# What you have to do:
Which lines in the records below hold the word "overflow"? Copy each of them.

# Dataset content:

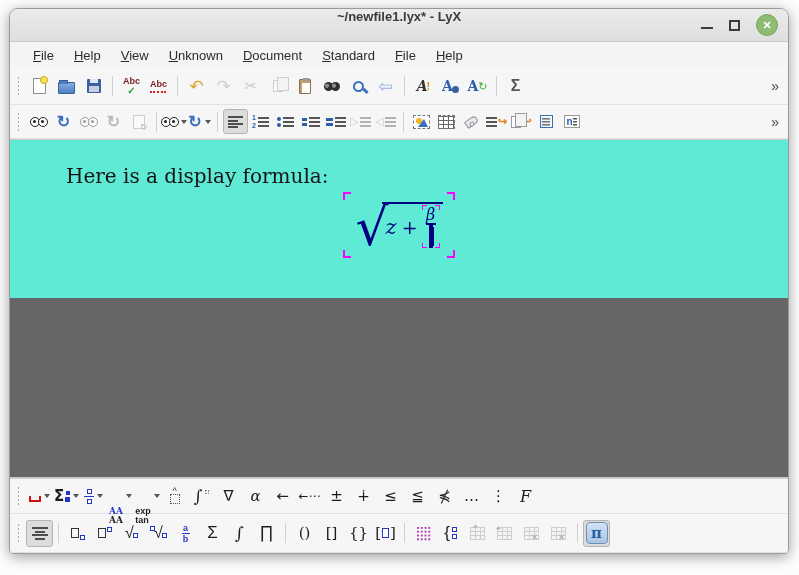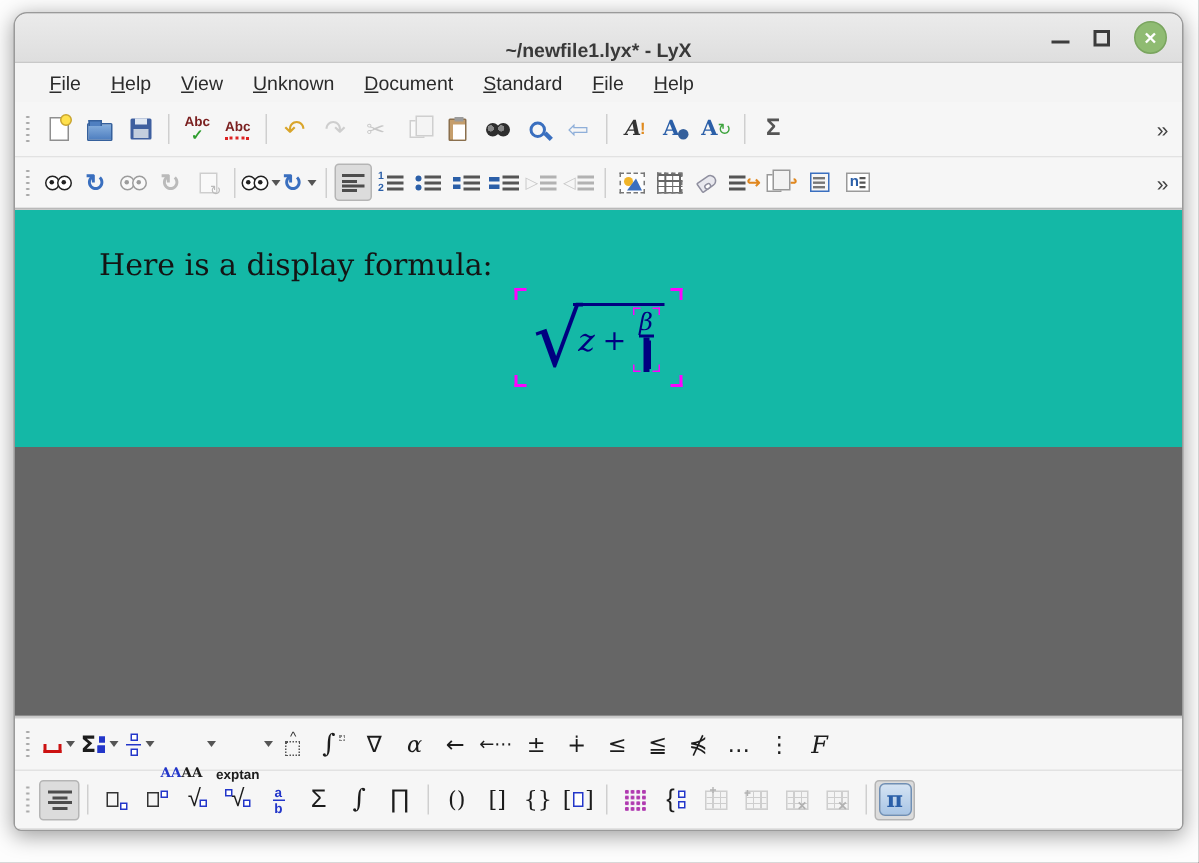--- a/index.html
+++ b/index.html
@@ -9,21 +9,21 @@
     position:absolute; left:9px; top:8px; width:780px; height:546px;
     background:#f2f2f2; border:1px solid #9a9a9a;
     border-radius:9px 9px 5px 5px;
     box-shadow:0 3px 14px rgba(0,0,0,.38), 0 0 0 1px rgba(255,255,255,.4) inset;
     display:flex; flex-direction:column; overflow:hidden;
   }
 
   
   .titlebar { position:relative; height:33px; flex:0 0 33px;
     background:linear-gradient(#ebebeb,#dedede); border-bottom:1px solid #c8c8c8;
-    display:flex; align-items:flex-end; justify-content:center; }
+    display:flex; align-items:flex-start; justify-content:center; }
   .title-text { font-size:13px; font-weight:bold; color:#3a3a3a; }
   .win-controls { position:absolute; right:10px; top:0; height:100%; display:flex; align-items:center; gap:16px; }
   .btn-min { width:12px; height:12px; position:relative; cursor:default; }
   .btn-min::after { content:""; position:absolute; left:0; right:0; bottom:2px; border-bottom:2px solid #3c3c3c; }
   .btn-max { width:11px; height:11px; border:2px solid #3c3c3c; }
   .btn-close { width:22px; height:22px; border-radius:50%; background:#8fbb72; border:1px solid #7aa55f;
     display:flex; align-items:center; justify-content:center; }
   .btn-close::after { content:"✕"; color:#fff; font-size:11px; font-weight:bold; }
 
   
@@ -124,21 +124,21 @@
   .g-orange-arrow { color:#e0871e; font-size:11px; font-weight:bold; }
   .i-index { width:13px; height:13px; border:1.6px solid #3a6fbf; background-image:
     linear-gradient(#777,#777),linear-gradient(#777,#777),linear-gradient(#777,#777);
     background-repeat:no-repeat; background-size:8px 1.6px; background-position:1px 2px,1px 5px,1px 8px; }
   .i-nbox { width:16px; height:13px; border:1px solid #9a9a9a; background:#fff; display:flex; align-items:center; padding:0 2px; }
   .g-n { font-size:10px; font-weight:bold; color:#2b5fa8; line-height:10px; }
 
   
   .workarea { flex:1 1 auto; border:1px solid #c9c9c9; border-left:none; border-right:none;
     display:flex; flex-direction:column; overflow:hidden; background:#666; }
-  .page { height:158px; flex:0 0 158px; background:#14b8a6; position:relative; }
+  .page { height:158px; flex:0 0 158px; background:#5eead4; position:relative; }
   .void { flex:1 1 auto; background:#666666; }
   .para-text { position:absolute; left:56px; top:24px; font-family:"DejaVu Serif", serif; font-size:20px; color:#141414; }
 
   .formula-center { position:absolute; left:0; right:0; top:52px; display:flex; justify-content:center; }
   .math-inset { position:relative; padding:10px 12px; }
   .corner { position:absolute; width:8px; height:8px; }
   .c-tl { left:0; top:0; border-left:2px solid #ff00ff; border-top:2px solid #ff00ff; }
   .c-tr { right:0; top:0; border-right:2px solid #ff00ff; border-top:2px solid #ff00ff; }
   .c-bl { left:0; bottom:0; border-left:2px solid #ff00ff; border-bottom:2px solid #ff00ff; }
   .c-br { right:0; bottom:0; border-right:2px solid #ff00ff; border-bottom:2px solid #ff00ff; }
@@ -162,21 +162,21 @@
   .mb1 { height:36px; flex:0 0 36px; border-top:1px solid #cfcfcf; }
   .mb2 { height:39px; flex:0 0 39px; }
   .mglyph { font-size:15px; color:#1c1c1c; font-family:"DejaVu Sans", sans-serif; }
   .mserif { font-family:"DejaVu Serif", serif; }
   .ital { font-style:italic; }
   .i-space { width:12px; height:6px; border:2.5px solid #cc1111; border-top:none; margin-top:5px; }
   .bluebox { width:5px; height:5px; border:1.4px solid #2336c9; background:#fff; }
   .bluebox.solid { background:#2336c9; }
   .stackcol { display:flex; flex-direction:column; gap:2px; align-items:center; }
   .fr-line { width:10px; border-top:1.6px solid #2336c9; }
-  .two-line { display:flex; align-items:flex-start; line-height:9px; font-size:9px; font-weight:bold;margin-top:40px; }
+  .two-line { display:flex; flex-direction:column; align-items:flex-start; line-height:9px; font-size:9px; font-weight:bold;margin-top:40px; }
   .fontr1 { color:#2336c9; font-family:"DejaVu Serif", serif; }
   .fontr2 { color:#1c1c1c; font-family:"DejaVu Serif", serif; }
   .fnline { font-size:9px; line-height:9px; color:#1c1c1c; }
   .i-hatbox { display:flex; flex-direction:column; align-items:center; line-height:5px; }
   .dotted-box { width:10px; height:10px; border:1.4px dotted #555; }
   .hat { font-size:9px; color:#333; }
   .supbox { width:4.5px; height:4.5px; border:1px dotted #888; margin-bottom:8px; margin-left:1px; }
   .i-displaystyle { width:16px; height:14px;
     background-image:linear-gradient(#4d4d4d,#4d4d4d),linear-gradient(#4d4d4d,#4d4d4d),linear-gradient(#4d4d4d,#4d4d4d),linear-gradient(#4d4d4d,#4d4d4d);
     background-repeat:no-repeat; background-size:16px 2px,10px 2px,16px 2px,10px 2px;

# Result of this task:
     display:flex; flex-direction:column; overflow:hidden;
     display:flex; flex-direction:column; overflow:hidden; background:#666; }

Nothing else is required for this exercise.